The 3DS’ dual screens are used to display the pinball machine upside-down, with the table on the upper 3-D screen and the score display on the bottom. If you’re a total purist, you simply have to flip the 3DS over at any time and the game will flip the images over, creating a more true-to-life orientation of the two screens with the table on the bottom. (And since the 3DS screen sits at an angle, it even has the vague shape of a pinball table when you do this.) But I found I preferred holding the 3DS at a natural angle rather than contorting my fingers to have the pinball table set the right way.
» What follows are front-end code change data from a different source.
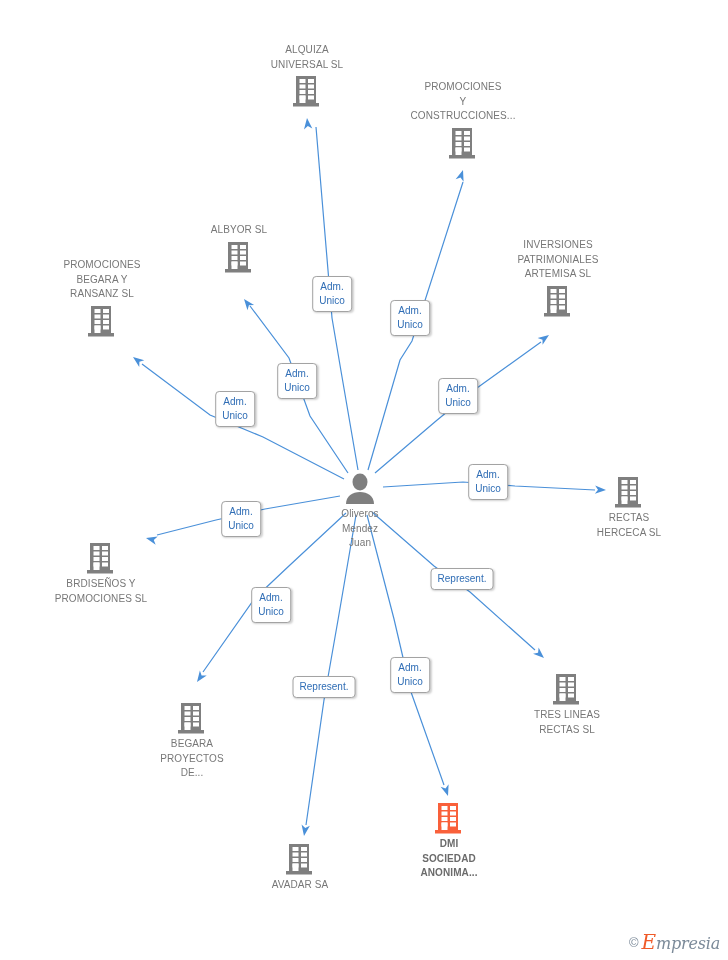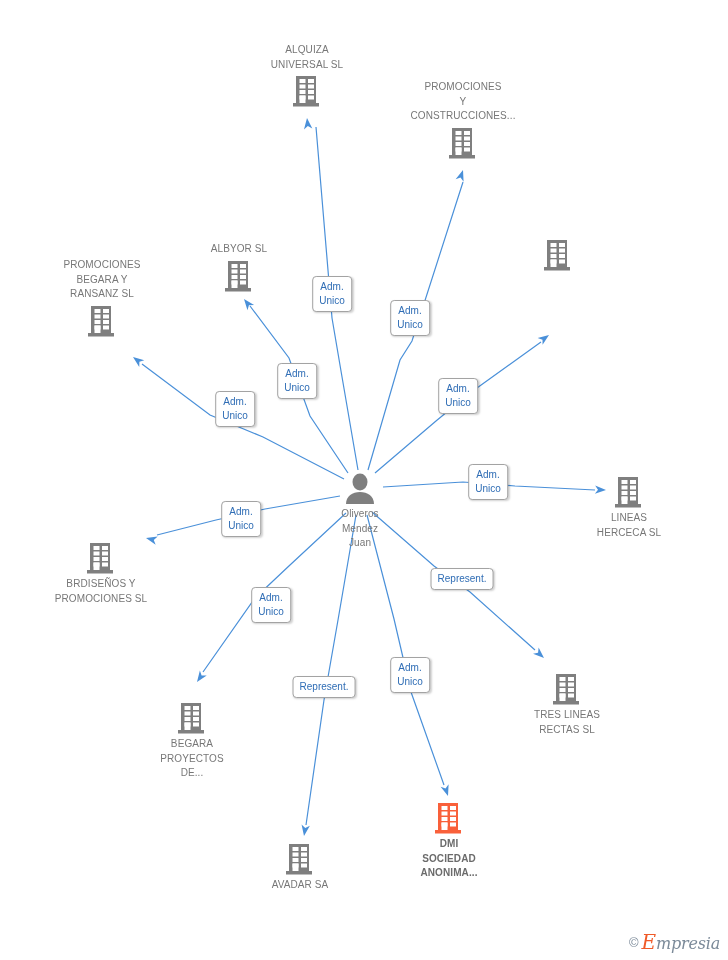"ALBYOR SL" div.node { top: 242px -> 223px }
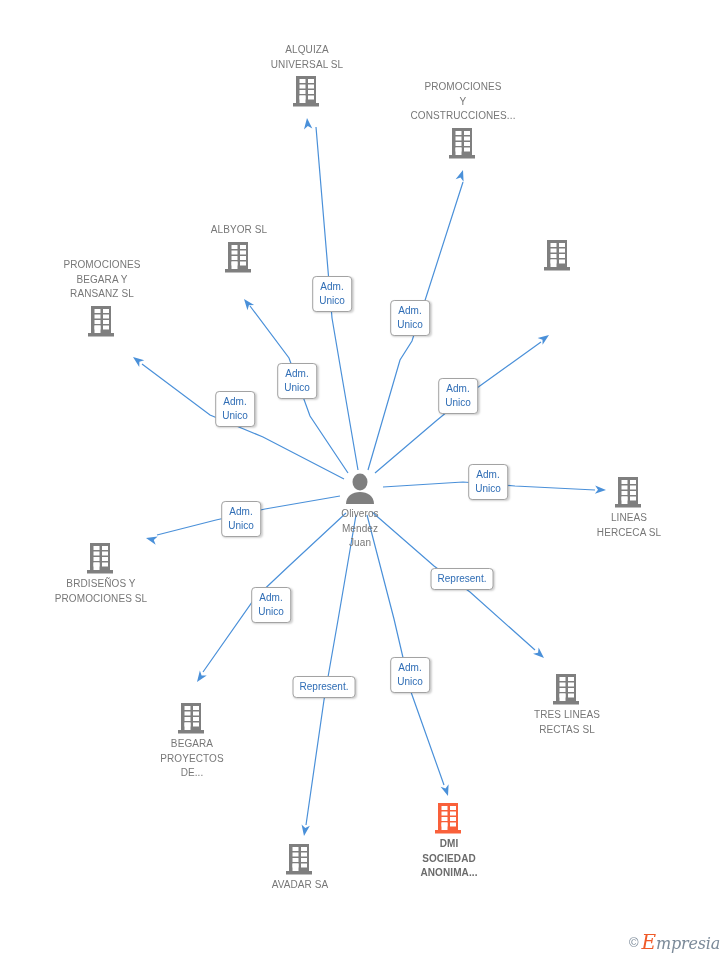"INVERSIONES" span.label { html: none -> <span>INVERSIONES PATRIMONIALES ARTEMISA SL</span> }
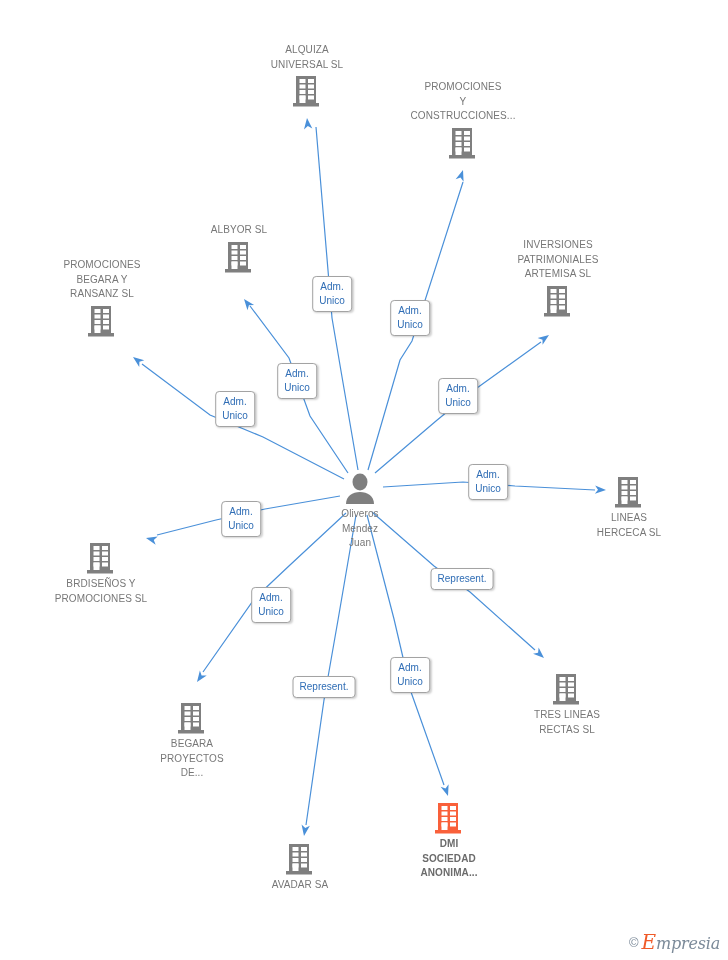"LINEAS" span.label { text: LINEAS -> RECTAS }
Pin-Bot, Gorgar, Black Knight, Space Shuttle, Taxi and Whirlwind fill out the collection. You can play them all on their own, playing not only for high scores but also achievements — “activate multi-ball” or “score at least 7,200,000 points” in the case of FunHouse. Once you get the five basic achievements for each table, more difficult ones unlock. This is vastly preferable to just trying to set higher and higher scores.

There’s also a challenge mode that has you play each table in succession, setting a minimum score requirement before moving on to the next one. After you’ve played all seven, your scores are totaled into one megascore for the challenge mode leaderboard. Even better, you can still set individual table achievements when playing this mode.

Verdict: This is just what I want from a pinball collection; lots of tables and many different ways to play them.